Visualizing The Catholic Lectionary – Part 1

[This article was first published on Stefan Avey - r, and kindly contributed to R-bloggers]. (You can report issue about the content on this page here)
Want to share your content on R-bloggers? click here if you have a blog, or here if you don't.

What’s a Lectionary?

A lectionary, according to Wikipedia, is a listing of scripture readings for Christian or Judaic worship on a given day. The Roman Catholic Lectionary will contain a list of readings for a specific day that are on a 3-year cycle. Here is an example:

Thirtieth Sunday in Ordinary Time
Lectionary: 149
Reading 1: Jer 31:7-9
Psalm: Ps 126:1-2, 2-3, 4-5, 6
Reading 2: Heb 5:1-6
Gospel: Mk 10:46-52

As a Catholic, I’ve often wondered how much of the Bible is included in the lectionary. Fortunately, Felix Just, S.J., Ph.D. compiled a website with statistics on many aspects of the lectionary which help to answer this question.

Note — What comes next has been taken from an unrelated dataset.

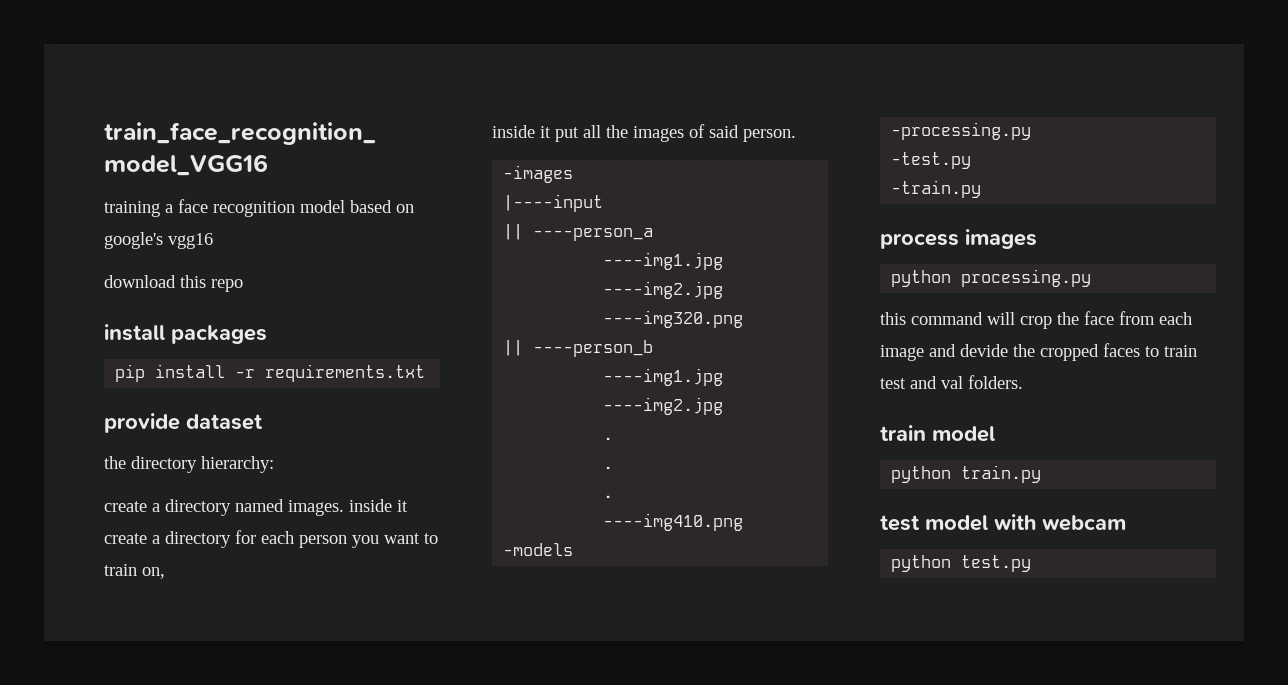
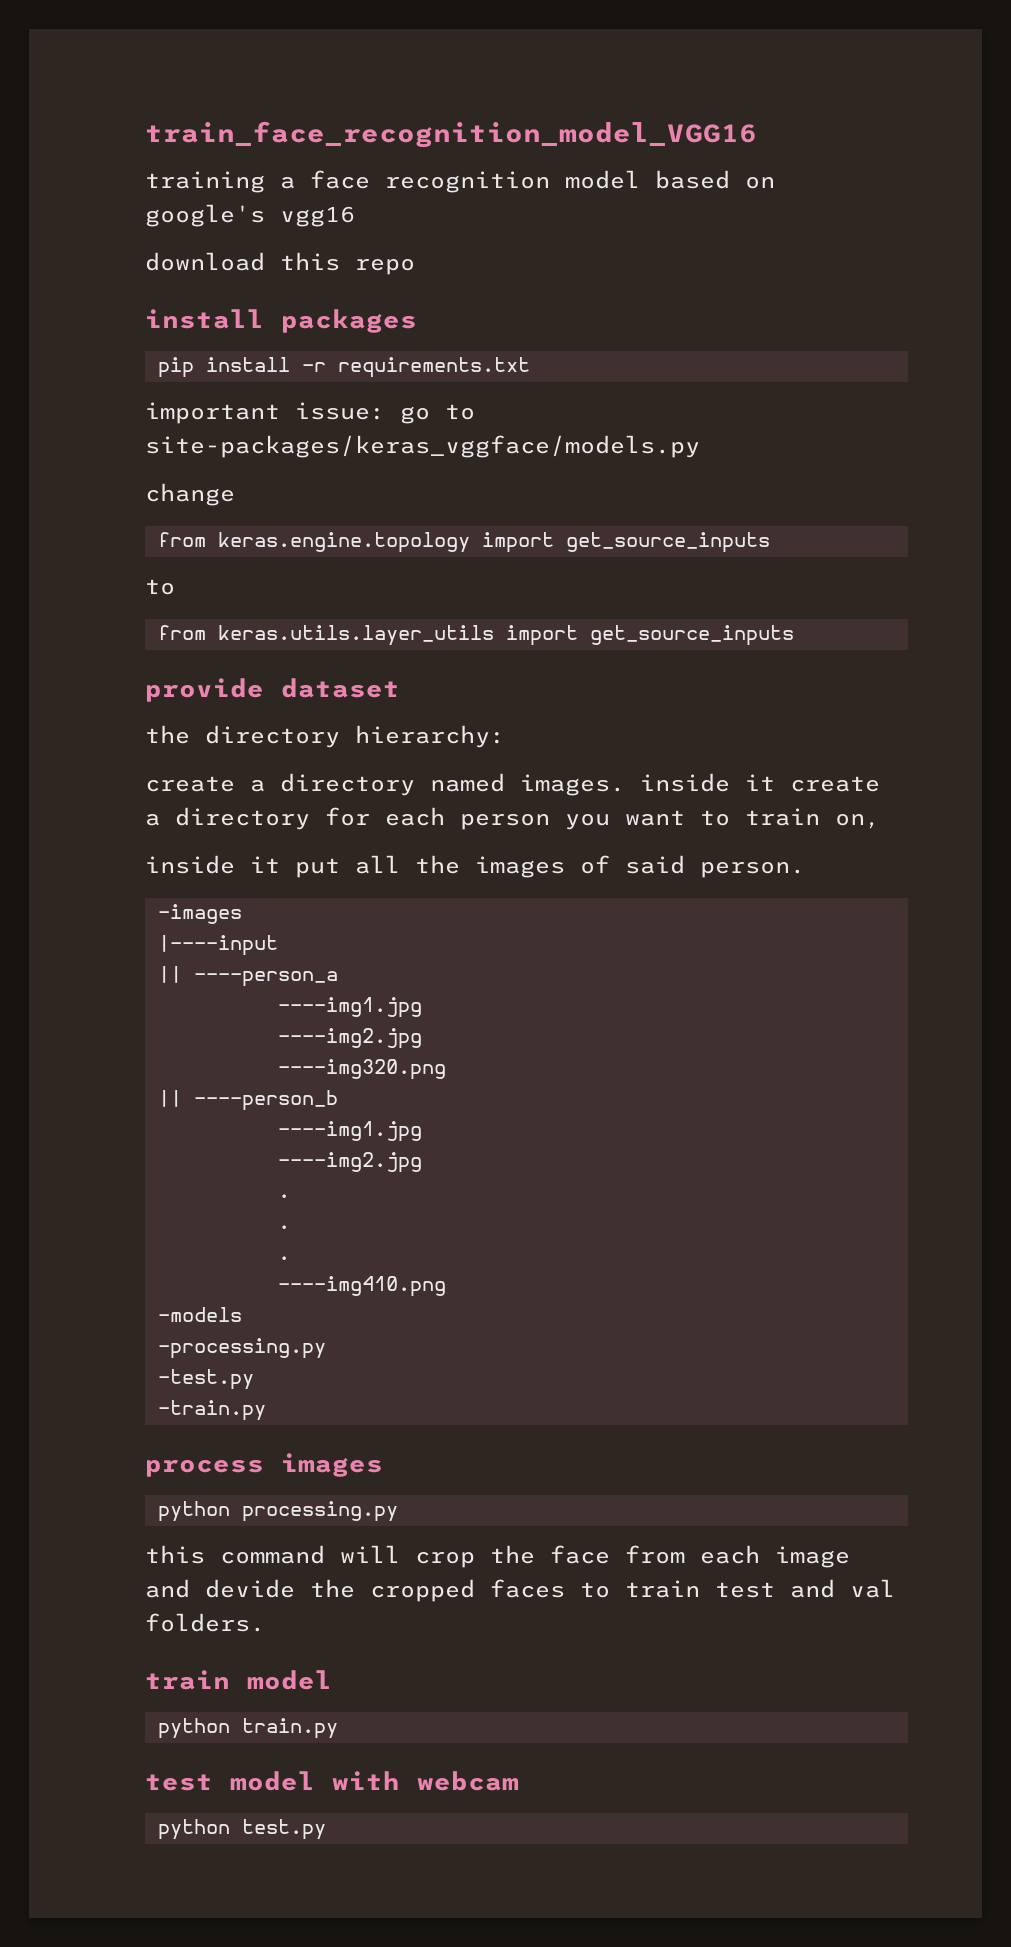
(426, 373) none -> [145,402,475,424] [145,435,700,458] [145,483,235,506] [157,532,770,553] [145,579,175,595] [157,625,794,646] // important issue: go to site-packages/keras_vggface/models.py // change // from keras.engine.topology import get_source_inputs // to // from keras.utils.layer_utils import get_source_inputs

His analysis shows that a Catholic who attends Mass on Sundays and Feasts (but not weekdays) would hear ~ 4% of the Old Testament (excluding Psalms) and ~ 41% of the New Testament. Wow – this was a shock to me! I bet if you ask around you’ll hear that many Catholics think the lectionary includes the whole Bible. To be fair, these numbers do get a bit higher if you include the complete lectionary (with weekdays). The total coverage of the Old Testament is ~14% (again excluding Psalms) and for the New Testament it is ~72%.

Since I’m a Data Scientist, I naturally wanted to dig into these numbers and ask more questions. The summary tables nicely show which books are covered and which are not. But what verses are actually covered? Is there something unique about those verses vs. those in the Lectionary (e.g. different sorts of themes)? In the future I plan to write another post on understanding the content via Natural Language Processing. For this post, I’ll focus on creating a single visualization of the lectionary coverage for Sundays and Major Feasts to help me understand what parts are covered at a glance.

Ok Cool, But Isn’t the Lectionary a Book?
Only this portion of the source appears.